Source information:

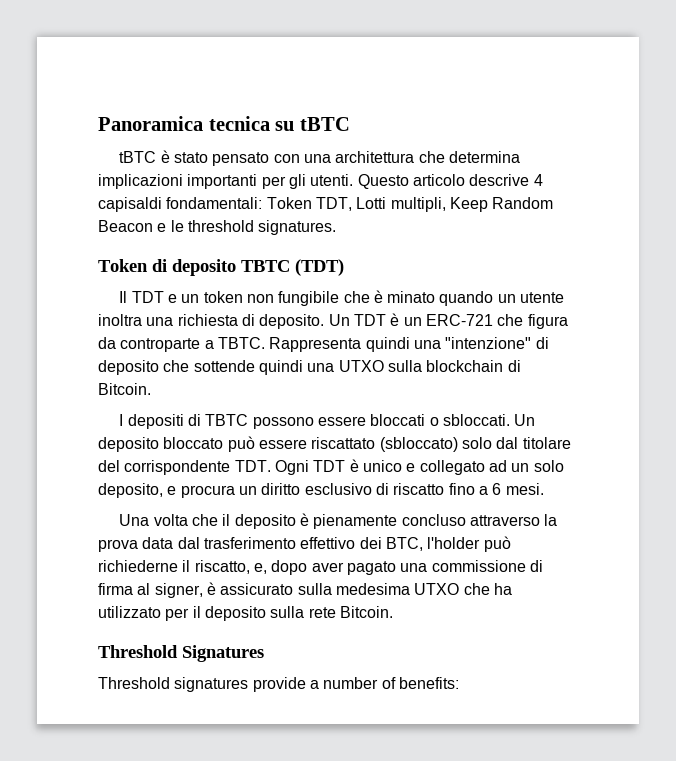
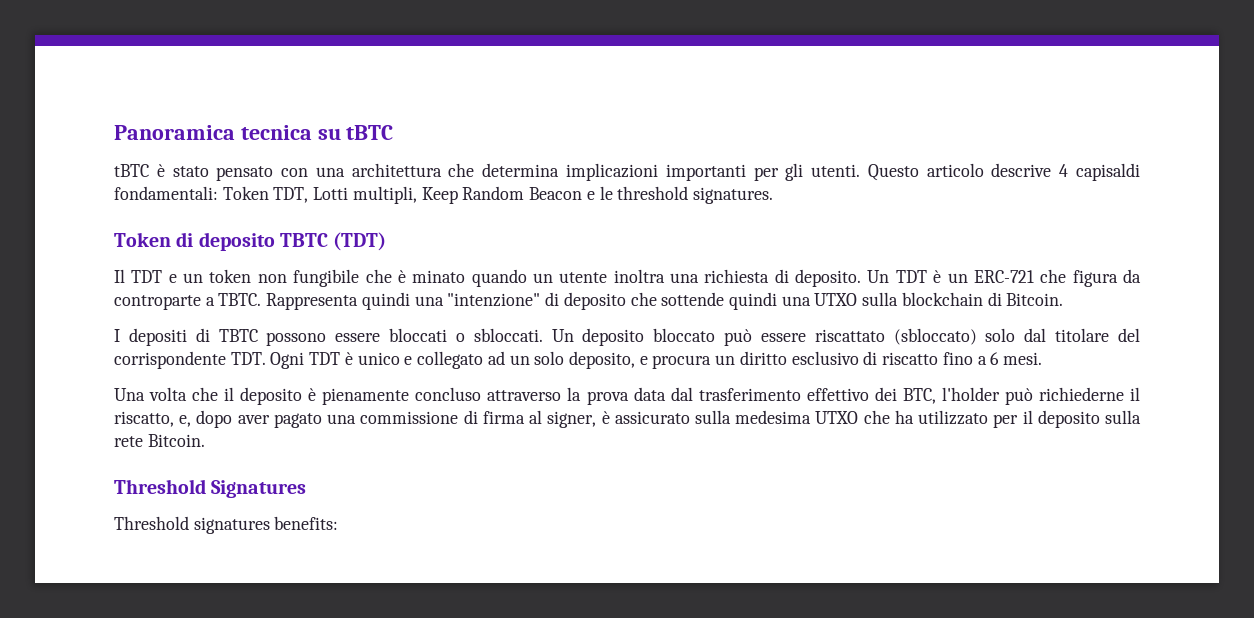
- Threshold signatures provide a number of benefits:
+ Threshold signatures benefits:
==
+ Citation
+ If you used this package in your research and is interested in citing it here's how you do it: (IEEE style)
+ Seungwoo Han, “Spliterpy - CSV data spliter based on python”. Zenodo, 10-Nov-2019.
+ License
--
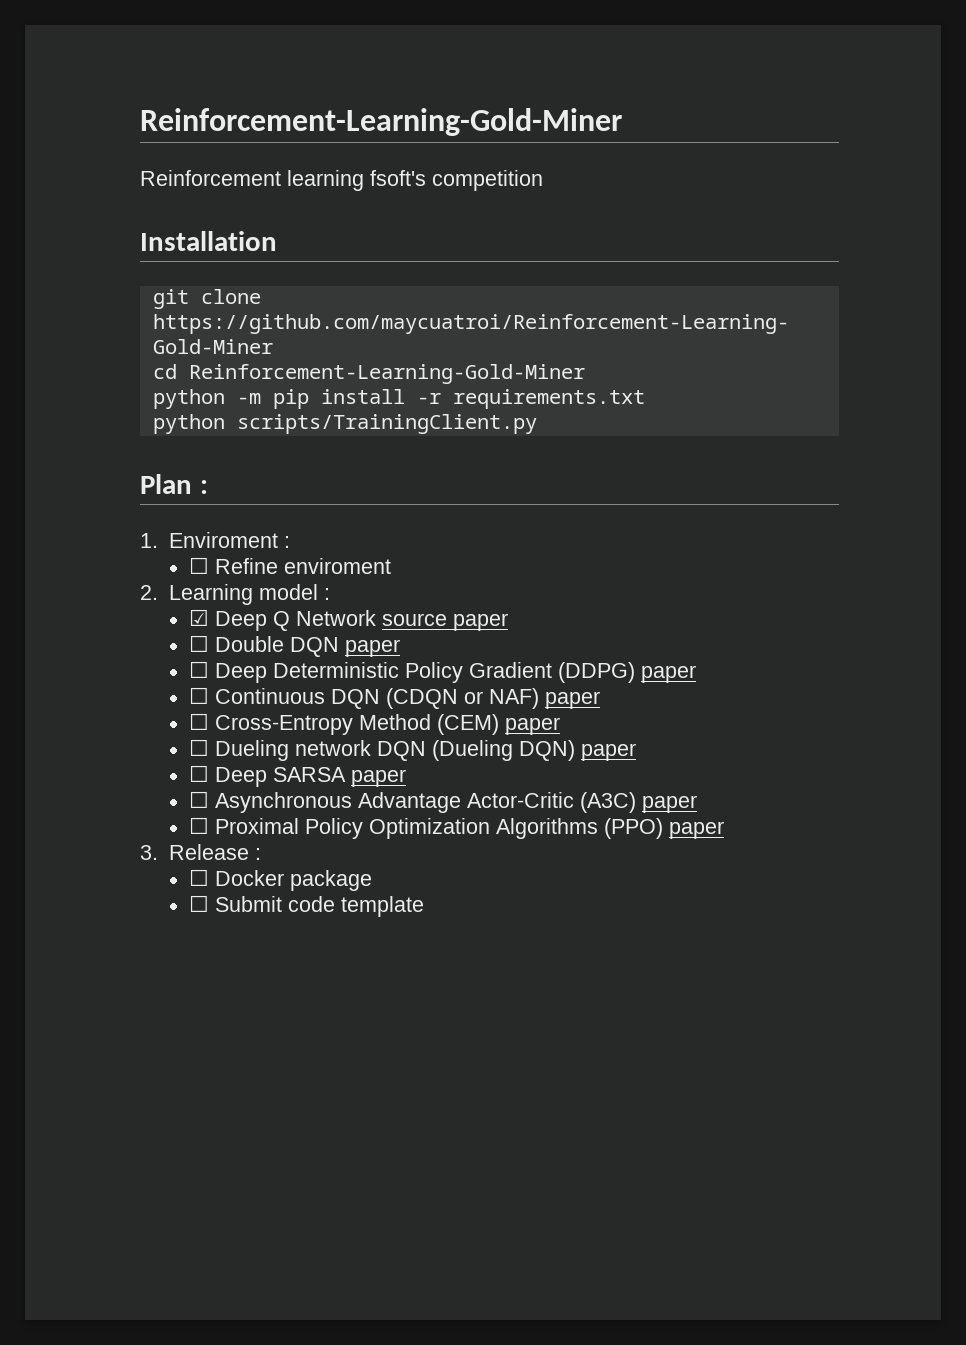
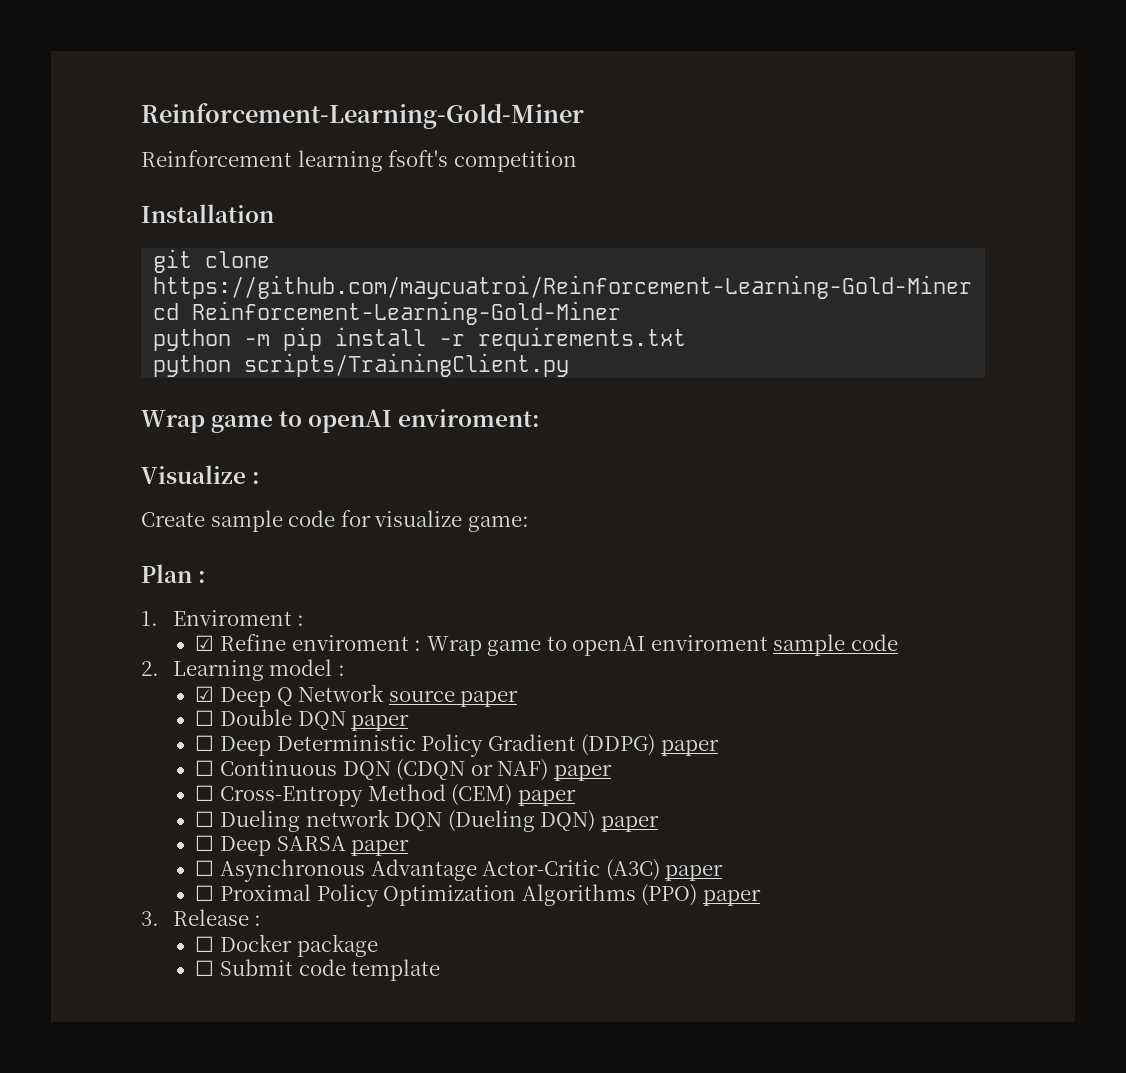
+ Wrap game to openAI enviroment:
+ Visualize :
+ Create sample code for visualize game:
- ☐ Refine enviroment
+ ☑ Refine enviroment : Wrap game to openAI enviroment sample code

Problem requirements: Report the tally of lines in the listing that carry the string "openAI", and nothing else.

Result for this exercise: 2